HOW TO COMPLETE THIS TASK: Print every line from the start of the data, and when you reach the line with "left:0; top:1134px; width:63px;", include it and stop. Pictures are not part of the copy.

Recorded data
- Opening Delimiter -
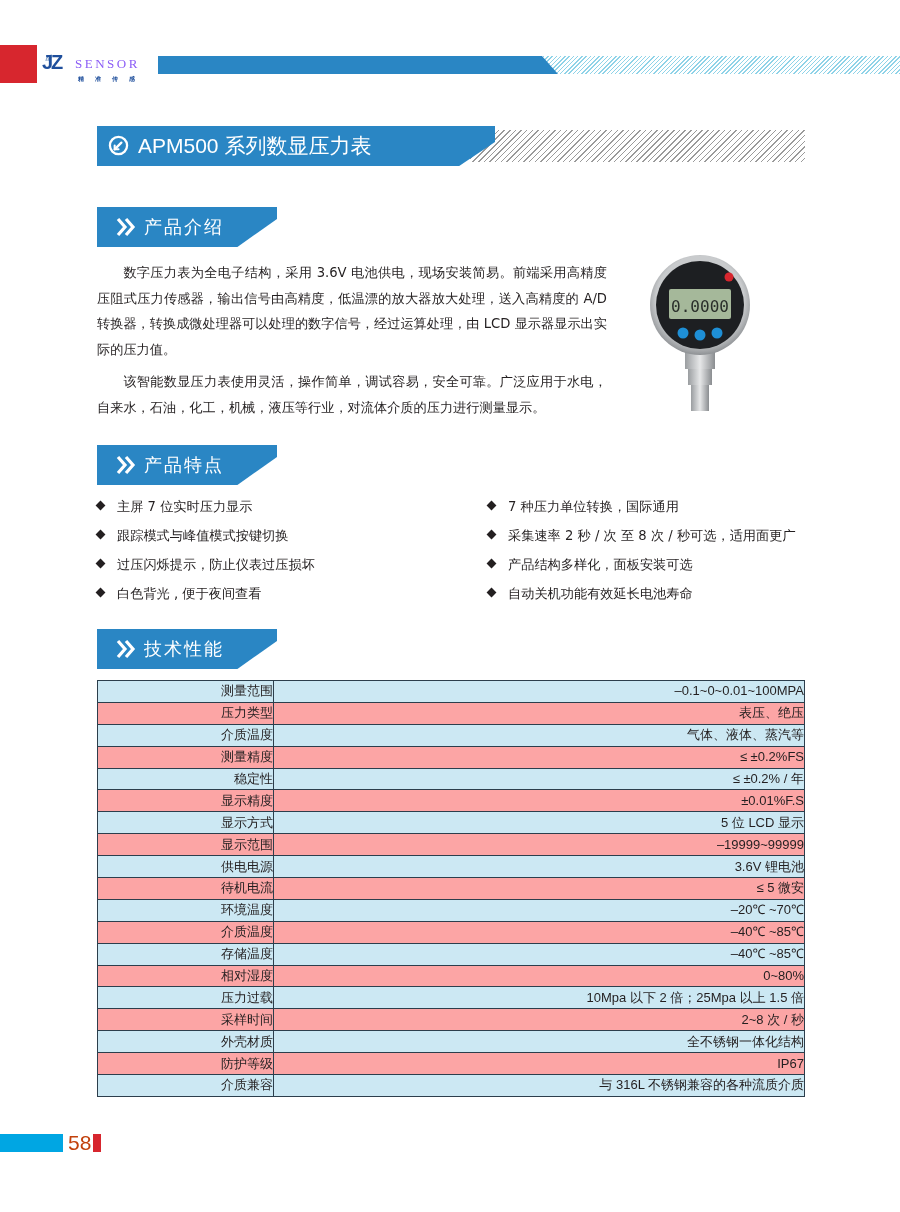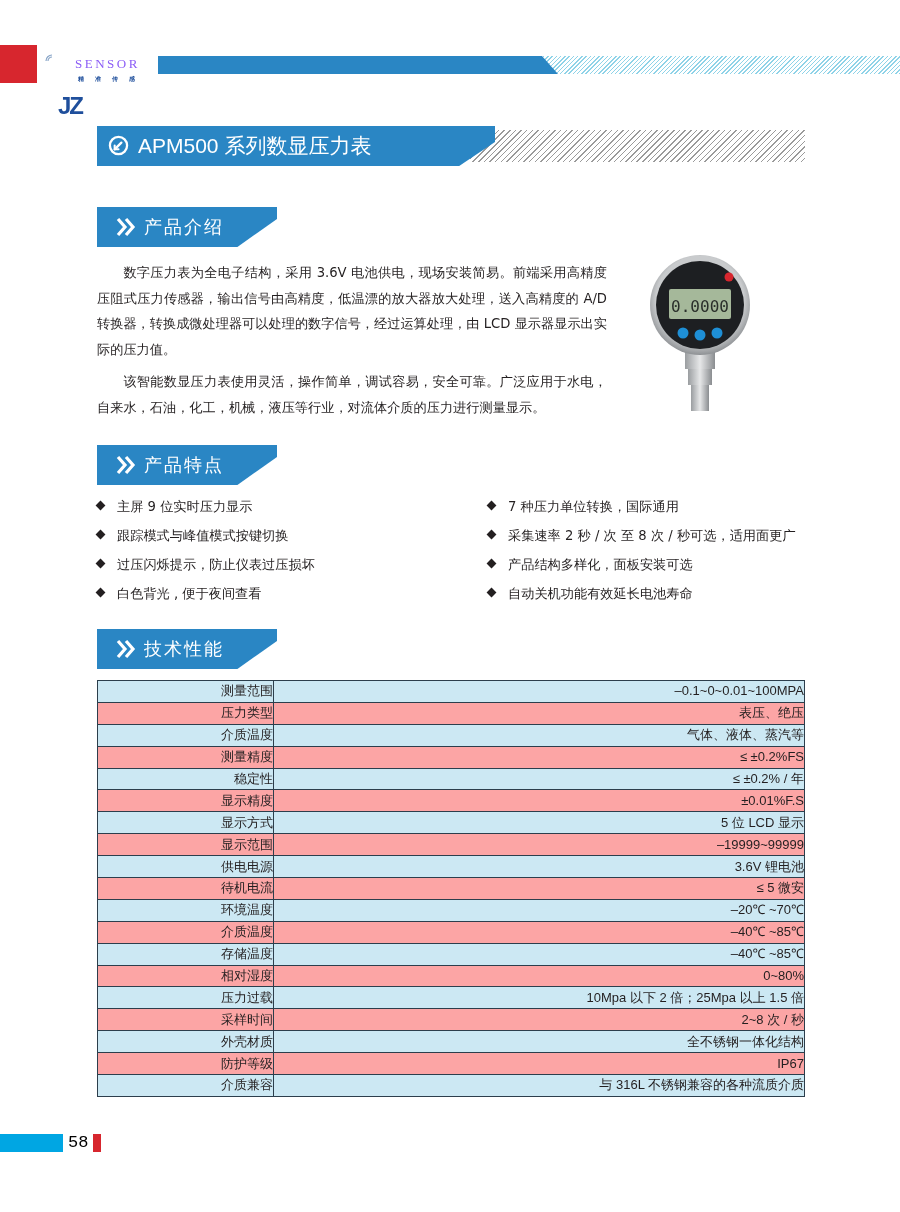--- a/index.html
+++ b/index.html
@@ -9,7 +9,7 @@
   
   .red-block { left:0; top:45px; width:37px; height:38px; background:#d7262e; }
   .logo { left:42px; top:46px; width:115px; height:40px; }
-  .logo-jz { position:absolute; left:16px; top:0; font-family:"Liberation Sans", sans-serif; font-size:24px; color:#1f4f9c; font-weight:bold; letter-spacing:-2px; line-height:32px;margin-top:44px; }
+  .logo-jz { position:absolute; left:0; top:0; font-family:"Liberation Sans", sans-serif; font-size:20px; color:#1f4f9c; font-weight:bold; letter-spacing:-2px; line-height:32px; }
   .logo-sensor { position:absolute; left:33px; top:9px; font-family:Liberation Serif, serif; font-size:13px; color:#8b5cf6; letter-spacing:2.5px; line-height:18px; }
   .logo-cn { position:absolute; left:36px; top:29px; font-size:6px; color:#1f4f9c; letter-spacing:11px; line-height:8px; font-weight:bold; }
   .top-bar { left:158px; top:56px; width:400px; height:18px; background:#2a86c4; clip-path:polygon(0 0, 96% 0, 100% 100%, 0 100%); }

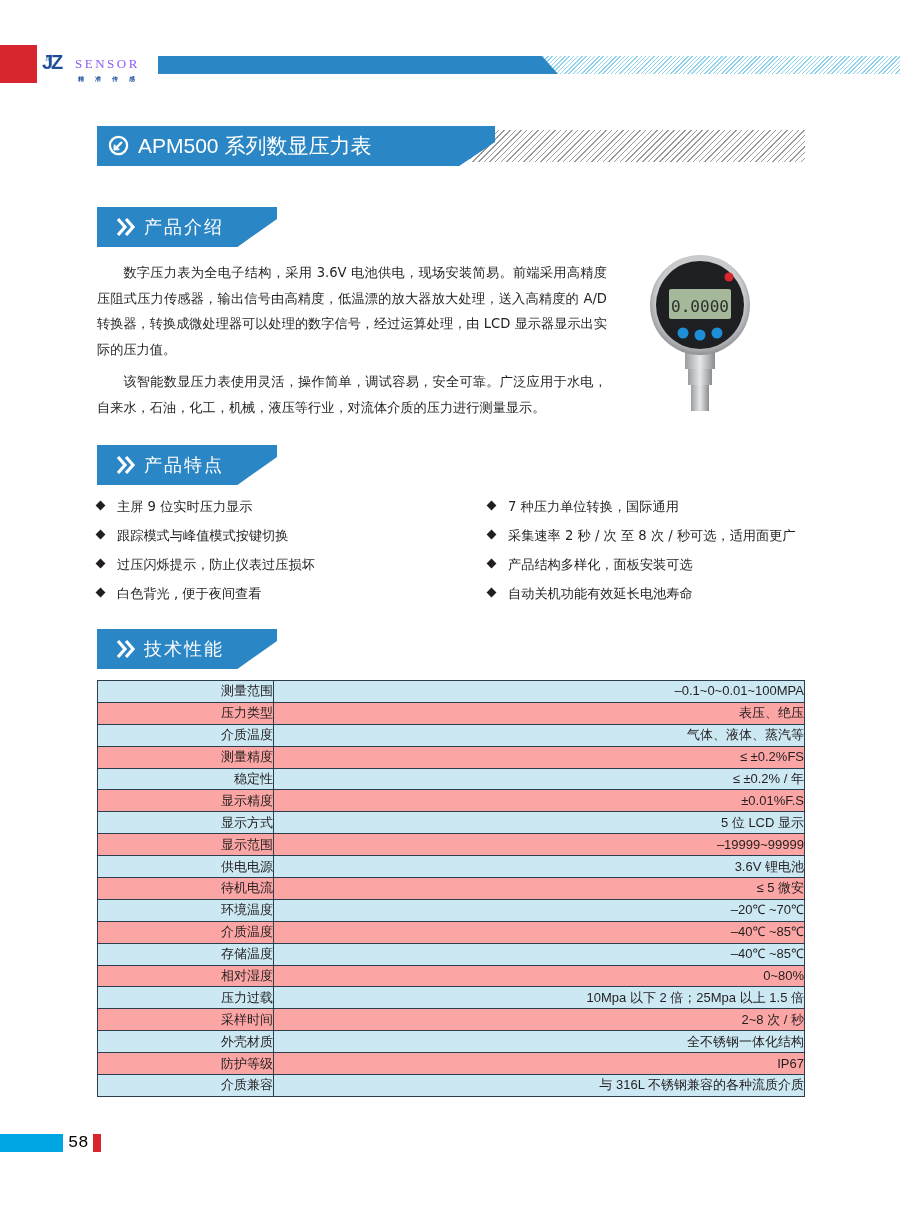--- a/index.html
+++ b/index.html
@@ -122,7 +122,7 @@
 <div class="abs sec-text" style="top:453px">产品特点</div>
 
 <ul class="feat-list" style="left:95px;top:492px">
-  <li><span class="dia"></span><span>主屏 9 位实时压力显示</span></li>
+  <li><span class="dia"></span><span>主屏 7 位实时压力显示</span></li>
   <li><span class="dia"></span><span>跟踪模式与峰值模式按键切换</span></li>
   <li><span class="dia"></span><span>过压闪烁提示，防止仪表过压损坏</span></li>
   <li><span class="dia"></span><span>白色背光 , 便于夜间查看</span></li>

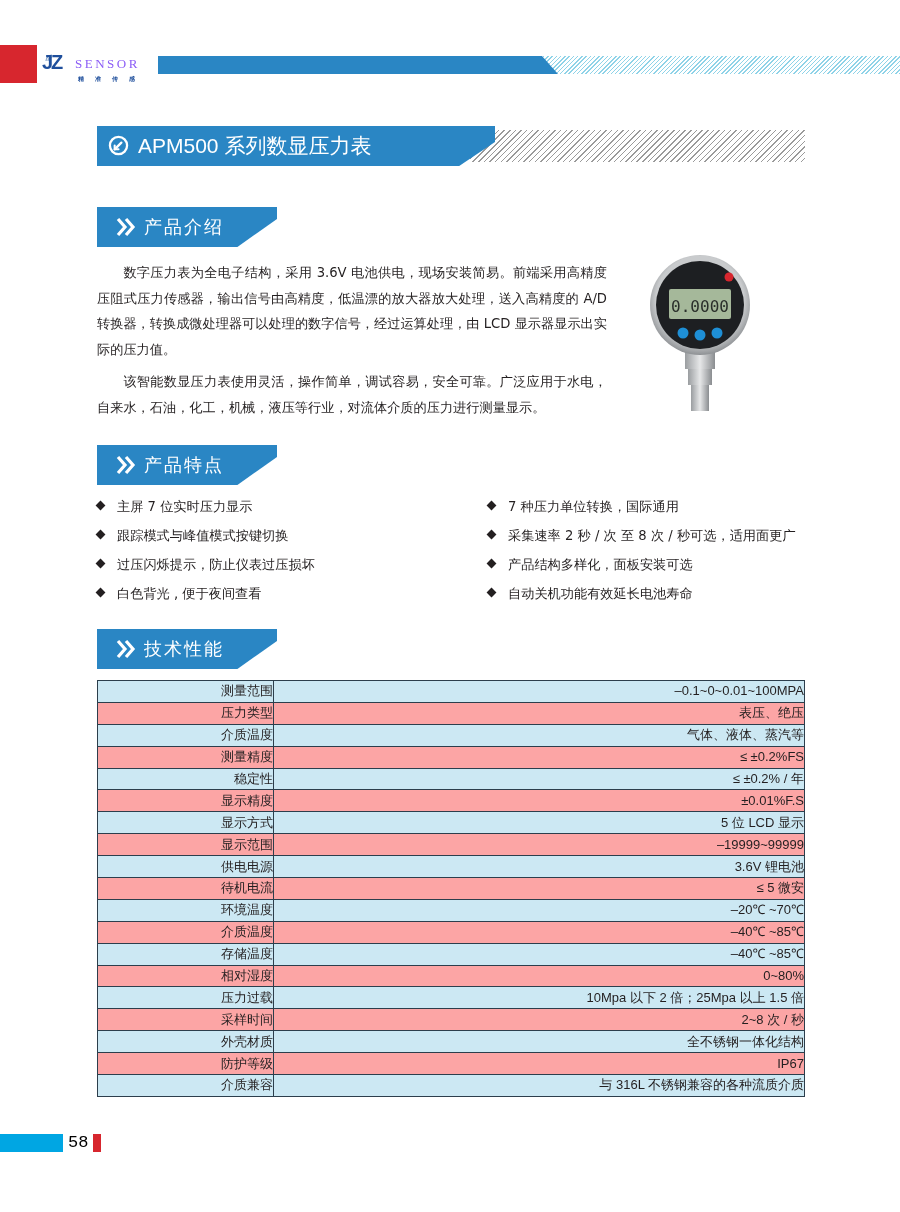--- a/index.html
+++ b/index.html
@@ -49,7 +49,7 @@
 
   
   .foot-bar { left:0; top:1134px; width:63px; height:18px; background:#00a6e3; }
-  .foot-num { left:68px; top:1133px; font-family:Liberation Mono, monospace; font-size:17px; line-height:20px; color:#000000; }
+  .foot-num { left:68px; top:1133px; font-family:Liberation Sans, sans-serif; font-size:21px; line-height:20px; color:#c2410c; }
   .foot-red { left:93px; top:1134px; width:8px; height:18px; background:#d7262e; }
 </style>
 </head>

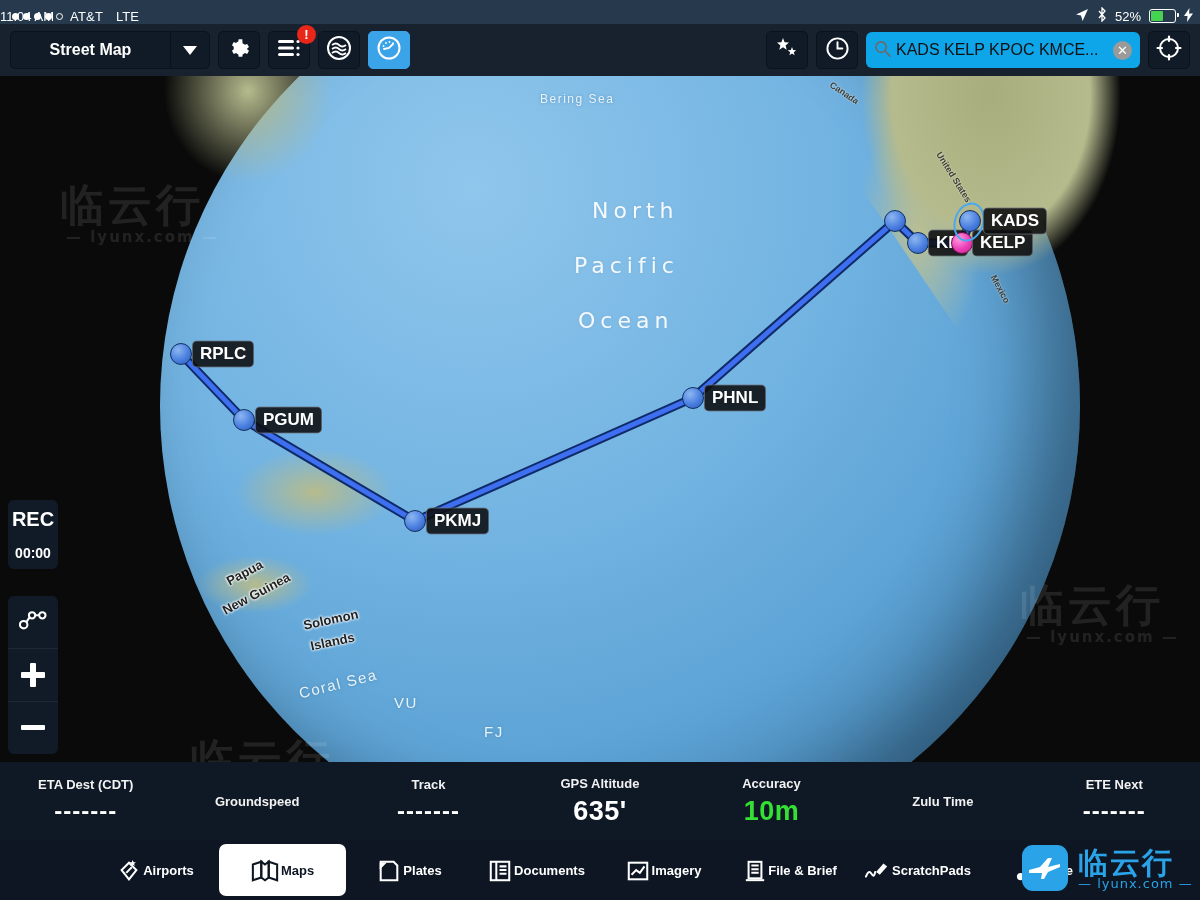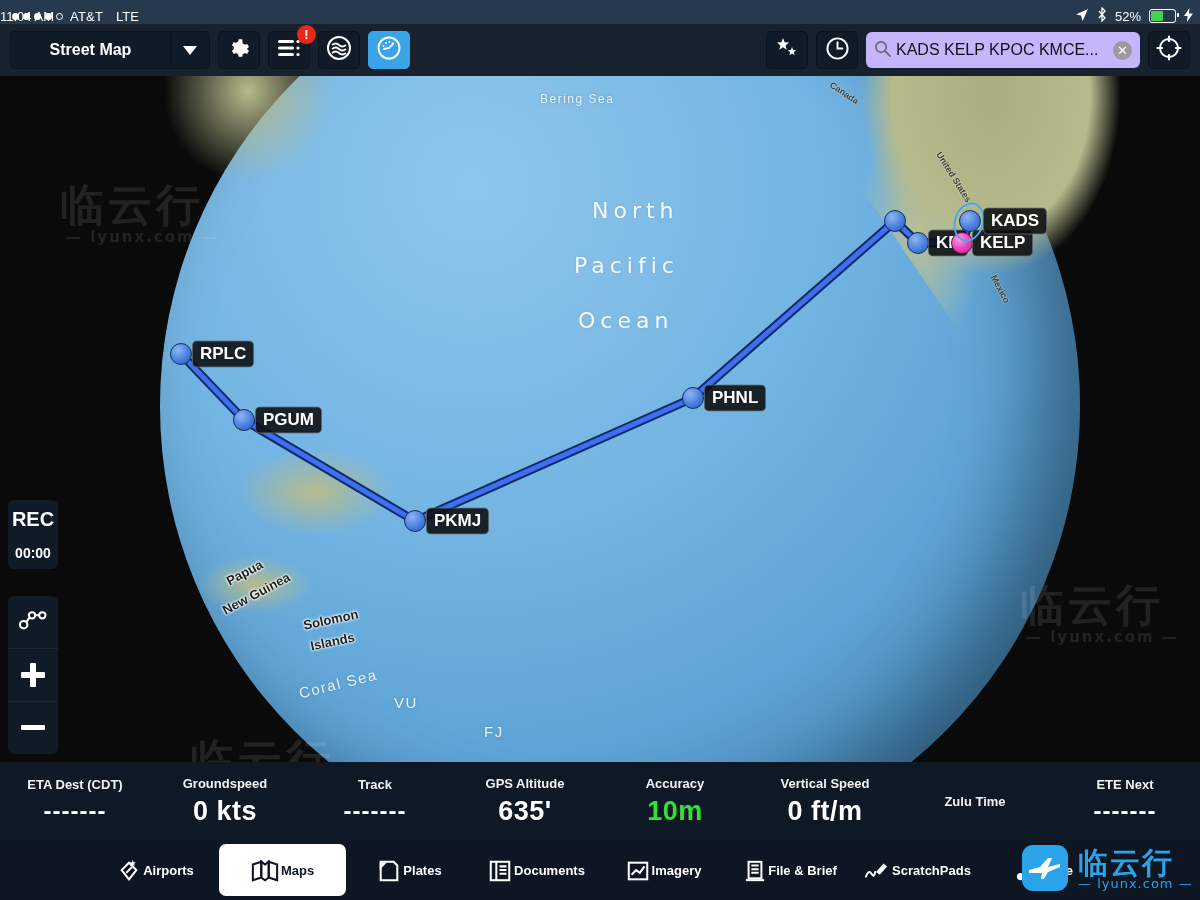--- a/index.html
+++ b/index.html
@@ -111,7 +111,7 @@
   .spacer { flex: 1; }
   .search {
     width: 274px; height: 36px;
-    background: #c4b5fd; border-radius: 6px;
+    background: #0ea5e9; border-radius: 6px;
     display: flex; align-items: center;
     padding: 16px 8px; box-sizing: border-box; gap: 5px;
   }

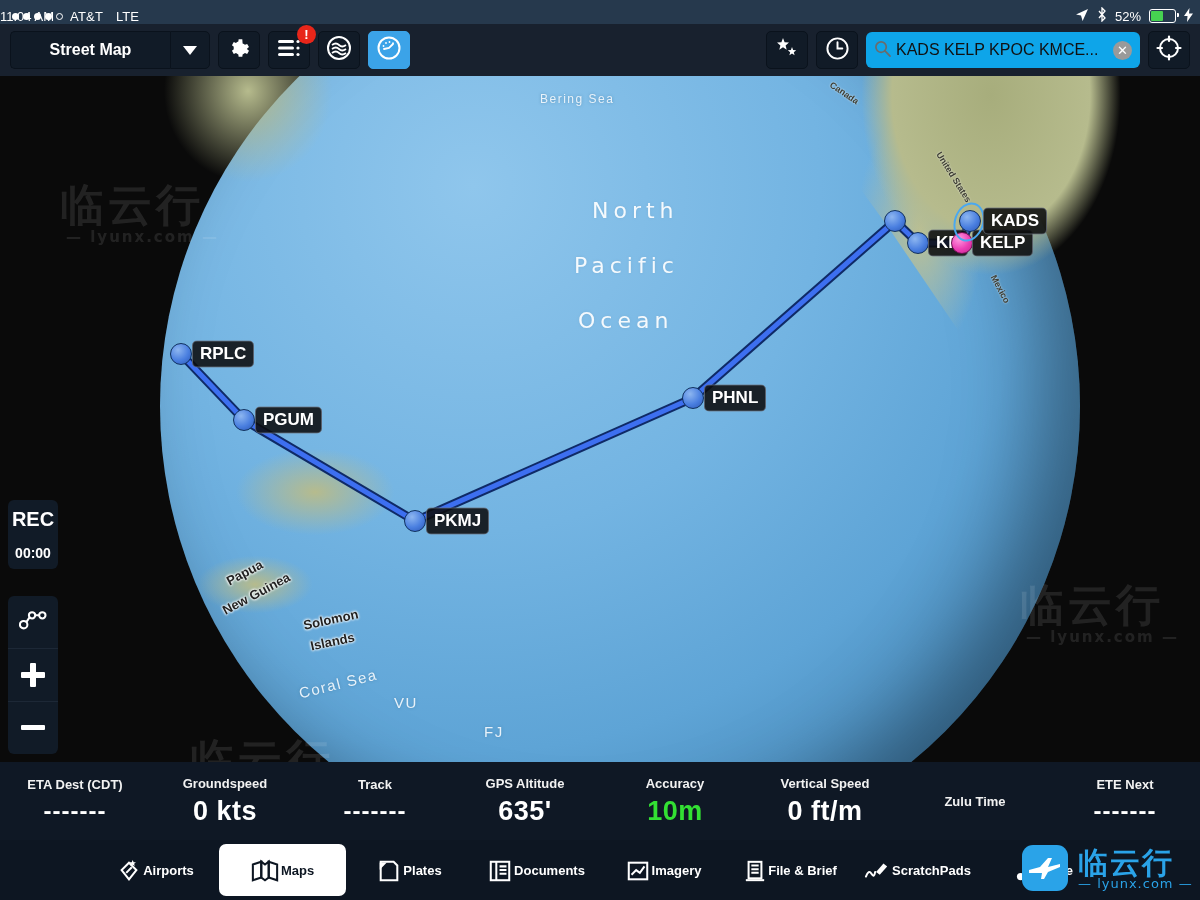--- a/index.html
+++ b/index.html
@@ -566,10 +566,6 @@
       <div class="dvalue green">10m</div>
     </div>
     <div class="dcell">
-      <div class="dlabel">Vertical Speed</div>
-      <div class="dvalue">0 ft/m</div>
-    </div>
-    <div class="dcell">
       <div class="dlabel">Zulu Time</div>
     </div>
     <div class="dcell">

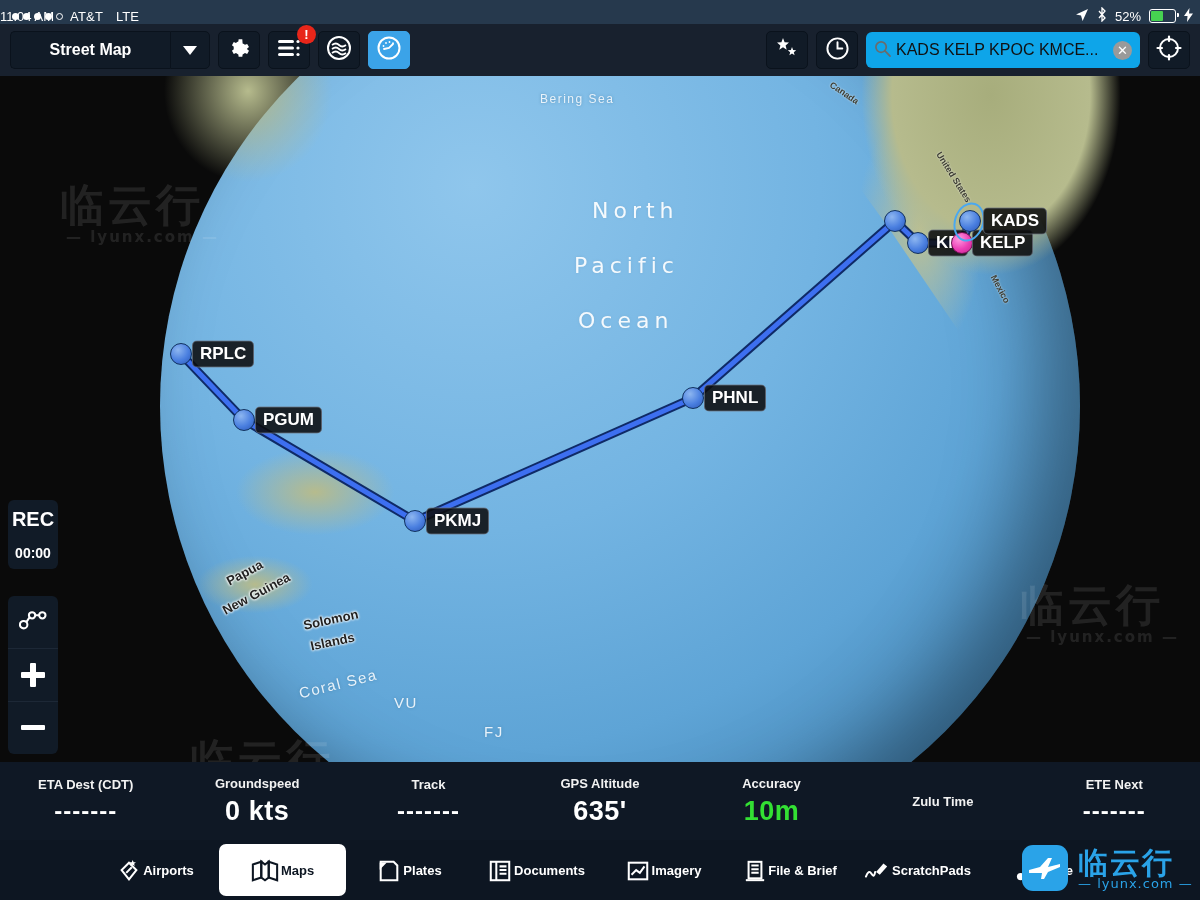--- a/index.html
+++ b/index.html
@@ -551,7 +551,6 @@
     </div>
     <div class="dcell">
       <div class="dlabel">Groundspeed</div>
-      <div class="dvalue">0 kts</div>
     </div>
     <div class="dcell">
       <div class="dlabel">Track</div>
- Closing Delimiter -
FINISHED EXERCISE:
--- a/index.html
+++ b/index.html
@@ -9,7 +9,7 @@
   
   .red-block { left:0; top:45px; width:37px; height:38px; background:#d7262e; }
   .logo { left:42px; top:46px; width:115px; height:40px; }
-  .logo-jz { position:absolute; left:16px; top:0; font-family:"Liberation Sans", sans-serif; font-size:24px; color:#1f4f9c; font-weight:bold; letter-spacing:-2px; line-height:32px;margin-top:44px; }
+  .logo-jz { position:absolute; left:0; top:0; font-family:"Liberation Sans", sans-serif; font-size:20px; color:#1f4f9c; font-weight:bold; letter-spacing:-2px; line-height:32px; }
   .logo-sensor { position:absolute; left:33px; top:9px; font-family:Liberation Serif, serif; font-size:13px; color:#8b5cf6; letter-spacing:2.5px; line-height:18px; }
   .logo-cn { position:absolute; left:36px; top:29px; font-size:6px; color:#1f4f9c; letter-spacing:11px; line-height:8px; font-weight:bold; }
   .top-bar { left:158px; top:56px; width:400px; height:18px; background:#2a86c4; clip-path:polygon(0 0, 96% 0, 100% 100%, 0 100%); }

--- a/index.html
+++ b/index.html
@@ -122,7 +122,7 @@
 <div class="abs sec-text" style="top:453px">产品特点</div>
 
 <ul class="feat-list" style="left:95px;top:492px">
-  <li><span class="dia"></span><span>主屏 9 位实时压力显示</span></li>
+  <li><span class="dia"></span><span>主屏 7 位实时压力显示</span></li>
   <li><span class="dia"></span><span>跟踪模式与峰值模式按键切换</span></li>
   <li><span class="dia"></span><span>过压闪烁提示，防止仪表过压损坏</span></li>
   <li><span class="dia"></span><span>白色背光 , 便于夜间查看</span></li>

--- a/index.html
+++ b/index.html
@@ -49,7 +49,7 @@
 
   
   .foot-bar { left:0; top:1134px; width:63px; height:18px; background:#00a6e3; }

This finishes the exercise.